Consequences of increasing cosmic rays: cloud cover/climate
The correlation between cosmic rays and cloud cover over a solar cycle was first reported by Svensmark and Friis-Christensen in 1997. A more recent study by Svensmark published in the August 2016 issue of Journal of Geophysical Research: Space Physics continues to support the idea of an important connection between cosmic rays and clouds.

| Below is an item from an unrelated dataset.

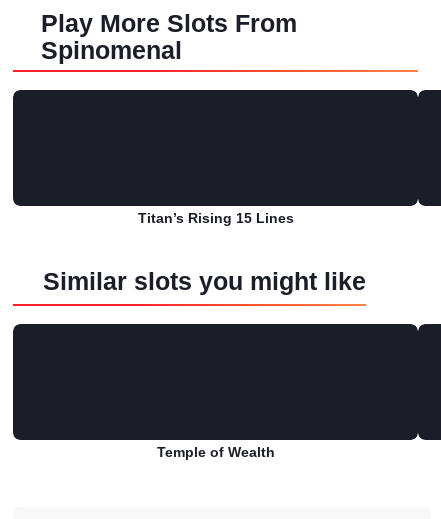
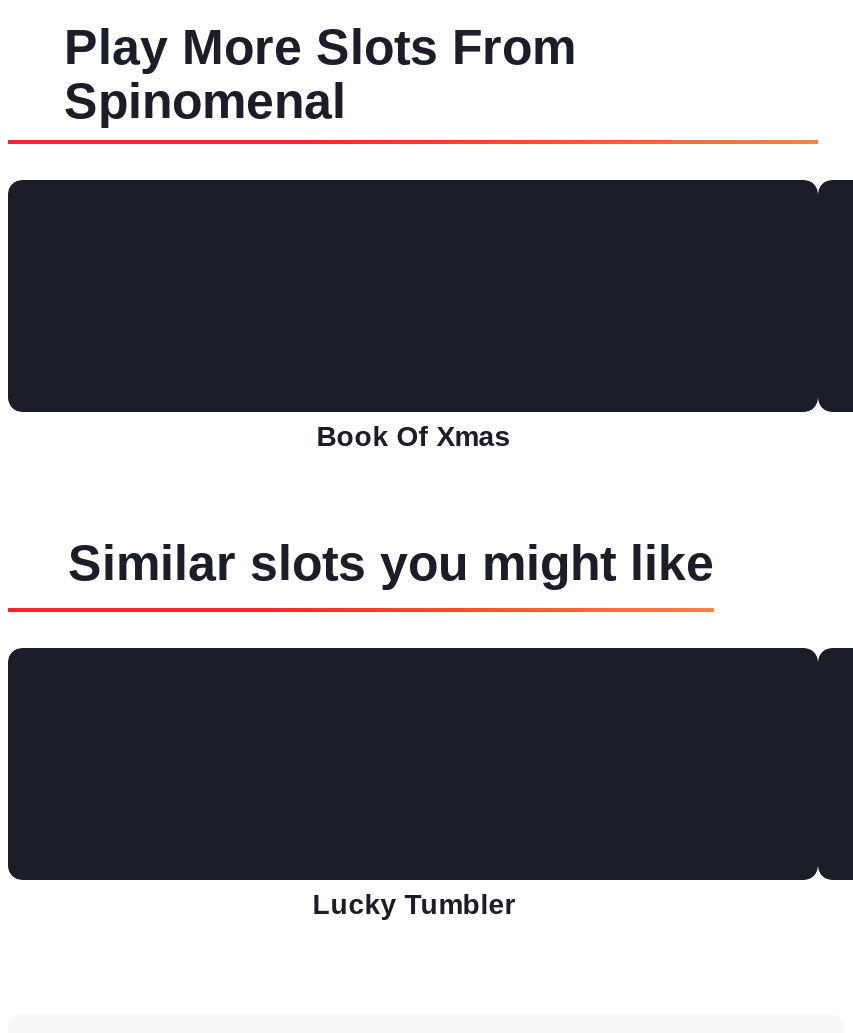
- Titan’s Rising 15 Lines
+ Book Of Xmas

- Temple of Wealth
+ Lucky Tumbler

In this publication, the authors found that “the observed variation of 3–4% of the global cloud cover during the recent solar cycle is strongly correlated with the cosmic ray flux. This, in turn, is inversely correlated with the solar activity. The effect is larger at higher latitudes in agreement with the shielding effect of the Earth's magnetic field on high-energy charged particles. The above relation between cosmic ray flux and cloud cover should also be of importance in an explanation of the correlation between solar cycle length and global temperature”.
Decrease in total solar irradiance
In addition to the increase in cosmic ray penetration as solar minimum approaches, the total solar irradiance (TSI) tends to drop and there has already been a measured drop of nearly 0.1% compared to the output during the solar cycle 24 maximum phase which took place from 2012-2014. A change of 0.1% may not sound like much, but the sun deposits a lot of energy on the Earth, approximately 1,361 watts per square meter. Summed over the globe, a 0.1% variation in this quantity exceeds all of Earth’s other energy sources (such as natural radioactivity in Earth’s core) combined. NASA recently launched a new sensor (TSIS-1) to the International Space Station to closely monitor these TSI changes.
It’s important to note that solar minimum is a normal part of the sunspot cycle. Sunspots have been disappearing every 11 years or so since 1843 when German astronomer Samuel Heinrich Schwabe discovered the periodic nature of solar activity. Sometimes they go away for decades, as happened during the Maunder Minimum of the second half of the 17th century and early part of the 18th century in a cold period now referred to as the “Little Ice Age”.